Nouvelles manifestations sanglantes en Irak, la contestation prend de l’ampleur dans le Sud

 

Des manifestants fuient la police antiémeute, à Bagdad, le 3 octobre.

 

Les affrontements entre les forces de l’ordre et les manifestants sont chaque jour de plus en plus sanglants en Irak. Au total, 26 manifestants et deux policiers ont été tués depuis le début, mardi à Bagdad, d’un mouvement qui a depuis gagné la quasi-totalité du sud du pays. Dix-sept personnes sont mortes dans la seule province méridionale de Zi Qar.

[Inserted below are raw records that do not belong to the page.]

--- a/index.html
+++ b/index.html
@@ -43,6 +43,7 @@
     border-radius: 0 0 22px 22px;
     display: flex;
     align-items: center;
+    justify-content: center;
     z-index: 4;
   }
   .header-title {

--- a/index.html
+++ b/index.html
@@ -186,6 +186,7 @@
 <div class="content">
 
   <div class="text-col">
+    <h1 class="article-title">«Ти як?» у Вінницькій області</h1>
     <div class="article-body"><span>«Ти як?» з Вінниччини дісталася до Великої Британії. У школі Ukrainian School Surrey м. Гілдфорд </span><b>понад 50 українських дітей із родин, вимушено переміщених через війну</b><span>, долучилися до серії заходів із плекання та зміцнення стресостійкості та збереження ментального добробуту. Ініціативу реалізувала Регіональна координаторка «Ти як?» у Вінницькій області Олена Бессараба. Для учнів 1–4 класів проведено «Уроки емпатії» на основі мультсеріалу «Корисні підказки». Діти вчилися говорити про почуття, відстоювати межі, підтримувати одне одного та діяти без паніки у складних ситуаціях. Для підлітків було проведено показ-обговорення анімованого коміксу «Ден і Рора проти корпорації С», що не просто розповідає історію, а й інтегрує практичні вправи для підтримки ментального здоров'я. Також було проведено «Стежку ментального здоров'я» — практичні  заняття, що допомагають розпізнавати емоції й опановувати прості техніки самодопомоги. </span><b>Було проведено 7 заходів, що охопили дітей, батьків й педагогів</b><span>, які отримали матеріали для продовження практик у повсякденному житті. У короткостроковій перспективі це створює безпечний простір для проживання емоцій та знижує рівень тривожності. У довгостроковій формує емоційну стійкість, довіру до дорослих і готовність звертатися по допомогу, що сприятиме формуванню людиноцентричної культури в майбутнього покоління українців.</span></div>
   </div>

Jeudi 3 octobre, au troisième jour d’un mouvement pour l’emploi et contre la corruption, les blindés des forces spéciales sont entrés en action à Bagdad pour repousser la foule. Manifestants d’un côté et policiers antiémeutes et militaires de l’autre se repoussaient par vagues dans la capitale, placée sous couvre-feu et où les fonctionnaires – la majorité des travailleurs du pays – ont été appelés à rester chez eux.

Pour faire reculer plusieurs milliers de protestataires arrivés à bord de camions en brandissant des drapeaux, les forces de sécurité tiraient à balles réelles, à bord de blindés. Sur la place Al-Tayyaran, dans le centre, les manifestants s’en sont pris à ces véhicules, en incendiant deux, a rapporté un photographe de l’Agence France-Presse (AFP).

Un test majeur pour le gouvernement

Dans d’autres villes du Sud, des affrontements ont également eu lieu et neuf nouveaux morts – dont un policier – ont été recensés en fin de journée par des responsables de la santé. Les autorités ont décrété un couvre-feu à Diwaniya, à 150 km au sud de Bagdad, tentant de faire fermer commerces et bureaux. De telles mesures prises la veille ailleurs, notamment à Bagdad, n’ont pas eu d’effet.

Ces manifestations sont un test majeur pour le gouvernement d’Adel Abdel Mahdi, qui doit souffler sa première bougie à la fin du mois. Dans la rue, les contestataires demandent notamment des services publics fonctionnels dans un pays en pénurie d’électricité et d’eau potable depuis des décennies, des emplois pour les jeunes alors qu’un sur quatre d’entre eux est au chômage, et la fin de la corruption qui a englouti en seize ans plus de quatre fois le budget de l’Etat – soit 410 milliards d’euros.

Les autorités, qui dénoncent des « saboteurs » parmi les protestataires, ont réagi en instaurant dans la nuit un couvre-feu à Bagdad et dans plusieurs villes du Sud, sans que cela n’entrave l’amplification du mouvement. Internet, d’où sont partis les appels à manifester, a également été coupé dans une grande partie du pays.

Bagdad et le Sud s’embrasent

A cette heure, aucun parti politique ni chef religieux n’a revendiqué la paternité du mouvement, une rareté dans un pays habitué aux clivages confessionnels. Mercredi soir, toutefois, le leader chiite Moqtada Al-Sadr a appelé ses très nombreux partisans, qui avaient déjà paralysé le pays en 2016 avec des manifestations à Bagdad, à organiser des « sit-in pacifiques ». S’ils rejoignent effectivement les rangs des manifestants, dont le nombre n’a cessé de grossir au fil de la journée, ils pourraient changer la donne dans les affrontements, qui éclatent généralement en fin d’après-midi pour continuer jusqu’à l’aube.

A défaut d’une filiation claire, le mouvement apparaît marqué du point de vue géographique : tandis que Bagdad et le Sud s’embrasent, le calme prévaut au nord et à l’ouest de Bagdad, régions principalement sunnites et récemment ravagées par la guerre contre l’organisation Etat islamique (EI), ainsi que dans le Kurdistan autonome.

Bagdad cristallise les violences car les protestataires cherchent à prendre la place Tahrir, séparée de l’ultrasensible Zone verte – où siègent les principales institutions du pays et l’ambassade américaine – uniquement par un pont, Al-Joumhouriya, bouclé par les forces de l’ordre. Symbole fort, les autorités ont refermé ce secteur qui avait été rouvert aux Irakiens en juin seulement, après 15 années de repli derrière murs et barbelés.